Probably what bothered me the most was the hyping of the plot.  In the movie, the first time the Tuskegee Airmen go into aerial combat, we are to believe that they kick ass against a experienced German fighter group including blowing up their airfield. In their first dogfight!  The story of the Tuskegee Airmen is heroic and hyping the story somehow makes it seem less heroic, not more. From everything that I have read, this movie is a labor of love so I am sure George Lucas did not want to diminish the story, but he did.

 

Zorching

I ran into this line, by Navy spokesman Captain John Kirby, a couple of days ago, I don’t want to leave anybody with the impression that we’re somehow zorching 1two carriers over there because we’re concerned about what happened today in Iran. He was telling reporters that quickly moving two aircraft carriers to the Arabian Sea is not unusual. I like to think that I am more au courant than a Navy captain, the Navy, after all, being the most conservative of all the conservative military services; but I had no idea what zorching means. Oh, well, I guess I do now.

By the way, the U.S. Navy has 11 aircraft carrier groups each with a supercarrier. Nobody else in the world has even one. And now the Republicans are running on saving our military from the ravages of the Democrats. I don’t know if they actually believe what they say, or they get up in the morning, check what the president is doing and then say the opposite. Either way, I do love zorch as a word, it just sounds so right.

1 Zorch is defined by the  Urban Dictionary as To travel with velocity approaching lightspeed.


We are all heroes

in our own minds, except that we are not. When I was about 31 or 32, I read The Winds of War by Herman Wouk. It is one of those book with lots of characters and shows the wind- up to WWII from different view points and if you haven’t read it, I would recommend it – although I may be wrong, as I did read it almost forty years ago and our collective sensibilities may have changed – if you like historical fiction. Anyway, a couple of the characters are Aaron Jastrow and his niece, Natalie. They are Jewish – duh! – and in Europe. From almost the beginning of their part of the story, it became obvious – from my view point of looking back on the war – that they were going to end up at one of the German Death Camps.

When I would get to the Aaron and Natalie sections, I would just skip ahead. I couldn’t read all the bad choices they were making; choices I knew that I would not have made. In my mind – at 31 or 32 – I would have, heroically, made much better choices. Now – forty years later – I know that I would not have made those heroic choices of my fantasies. Now I know that I couldn’t read many of those sections because I saw myself in Jastrow’s mistakes.
These remembrances came up when I read a  blog post by Ta-Nehisi Coates today. In it, he writes about how easy it is to think we would do something different than what the slave owners and slaves actually did do, if we had lived in the slave society of the pre-Civil War south.

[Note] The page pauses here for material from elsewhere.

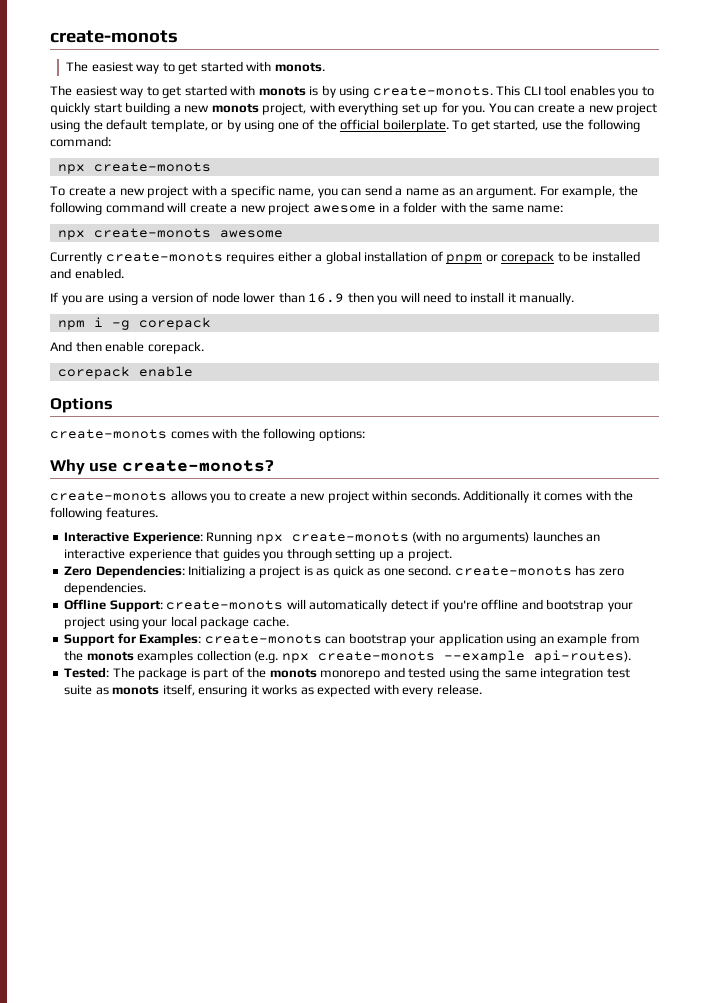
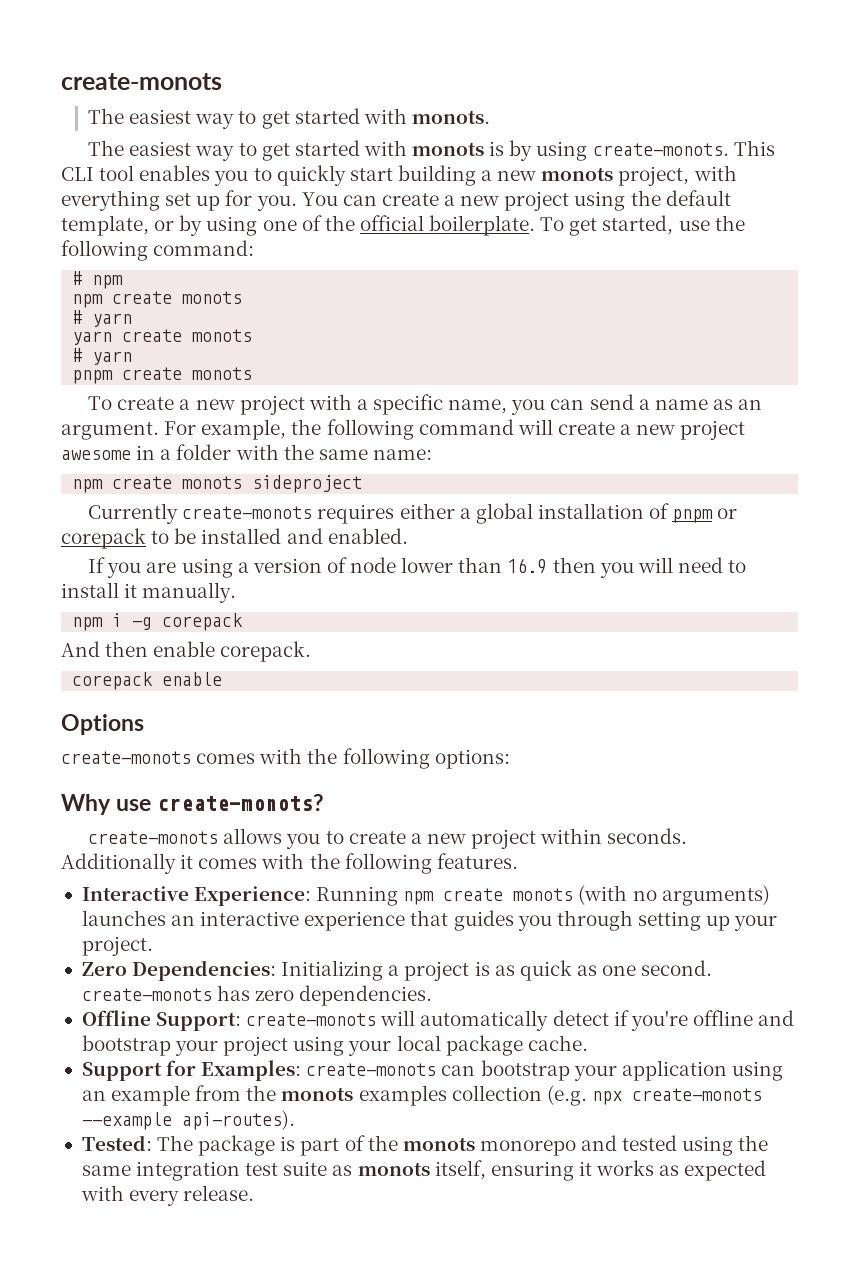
[57,162,211,174] npx create-monots -> [72,271,124,289] [72,291,243,308] [72,310,133,327] [72,329,253,345] [72,348,133,365] [72,367,253,384] # npm // npm create monots // # yarn // yarn create monots // # yarn // pnpm create monots
[57,228,283,240] npx create-monots awesome -> [72,475,363,493] npm create monots sideproject
[255,532,409,544] npx create-monots -> [403,888,574,905] npm create monots
[397,551,405,559] a -> [734,915,778,931] your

It is a constant theme of Coates and was brought up by an article by some fool white guy saying what he would do if he were a black kid being raised in poverty. Read it, really! It goes directly to the question that people who are raised in poverty tend to stay in poverty and should society try to change that or just say, It’s their fault, with all the ramifications that brings.
By the way, the prison camp photo above is one of the camps we – we being the United Sates of America – built, in one of our racist fits, to intern our Japanese citizens during WWII. I want to say that I would have been against these camps if I had been my parent’s age when they were built, but I doubt it.